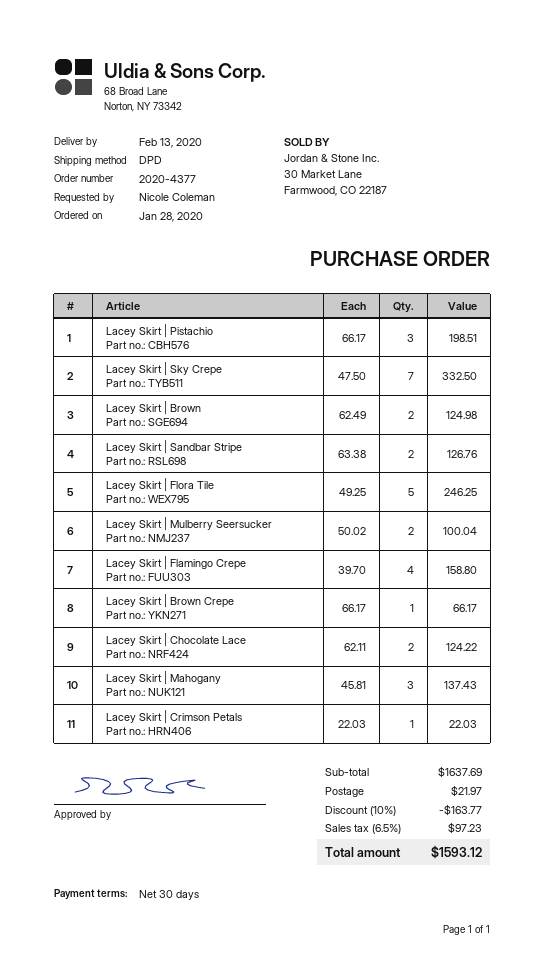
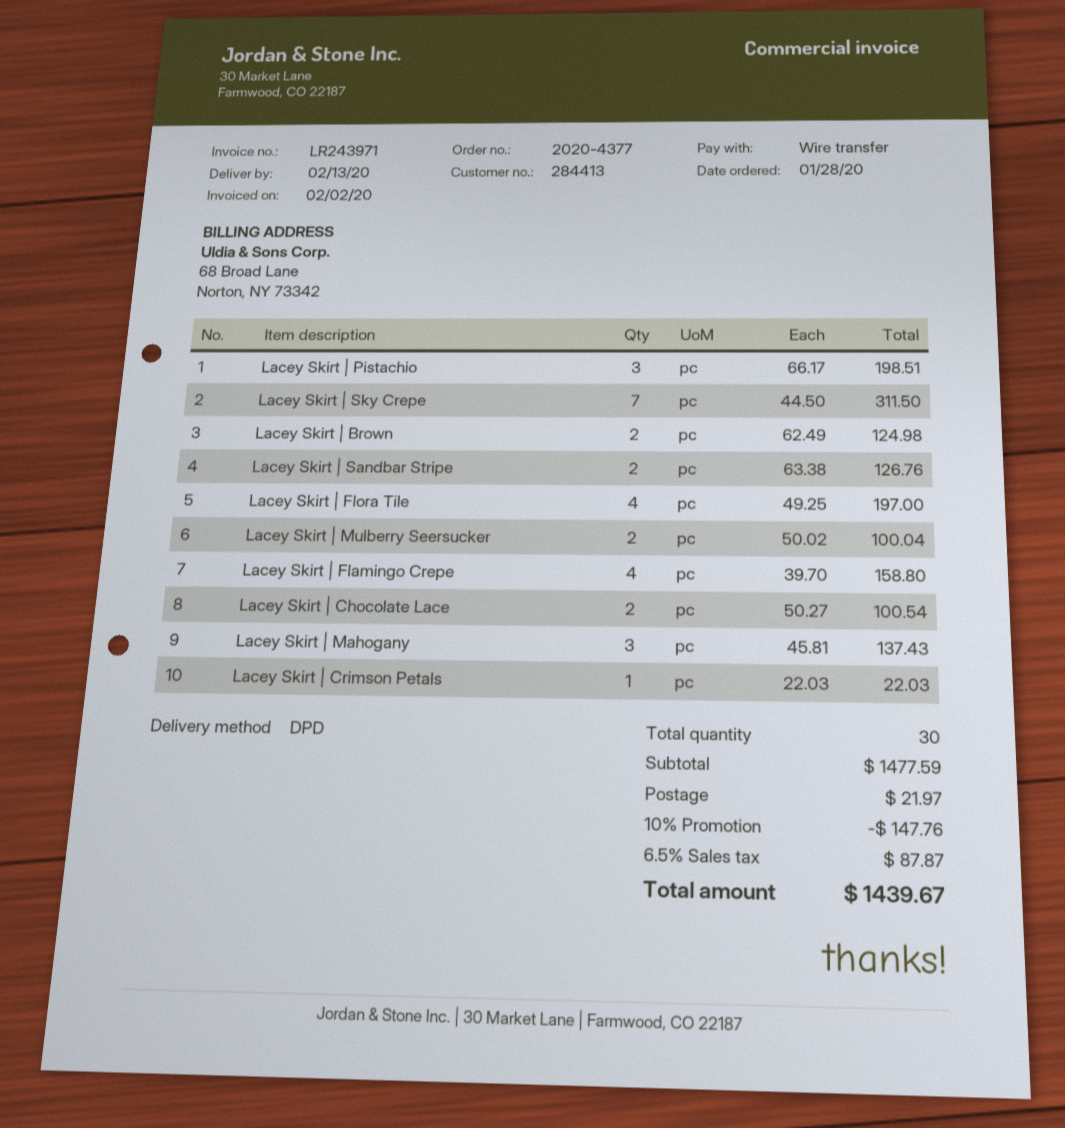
Lacey Skirt | Sky Crepe: 7 x 47.50 = 332.50 -> 7 x 44.50 = 311.50
Lacey Skirt | Flora Tile: 5 x 49.25 = 246.25 -> 4 x 49.25 = 197.00
Lacey Skirt | Brown Crepe: 1 x 66.17 = 66.17 -> none
Lacey Skirt | Chocolate Lace: 2 x 62.11 = 124.22 -> 2 x 50.27 = 100.54
subtotal: 1637.69 -> 1477.59
discount: 10% = 163.77 -> 10% = 147.76
tax: 6.5% = 97.23 -> 6.5% = 87.87
total: 1593.12 -> 1439.67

* * * * * * *

» **EXERCISE BRIEF**: Retype every entry exactly, but keep the pictures out of your copy.

» **REPLY TO THE EXERCISE**:
Lacey Skirt | Sky Crepe: 7 x 47.50 = 332.50 -> 7 x 44.50 = 311.50
Lacey Skirt | Flora Tile: 5 x 49.25 = 246.25 -> 4 x 49.25 = 197.00
Lacey Skirt | Brown Crepe: 1 x 66.17 = 66.17 -> none
Lacey Skirt | Chocolate Lace: 2 x 62.11 = 124.22 -> 2 x 50.27 = 100.54
subtotal: 1637.69 -> 1477.59
discount: 10% = 163.77 -> 10% = 147.76
tax: 6.5% = 97.23 -> 6.5% = 87.87
total: 1593.12 -> 1439.67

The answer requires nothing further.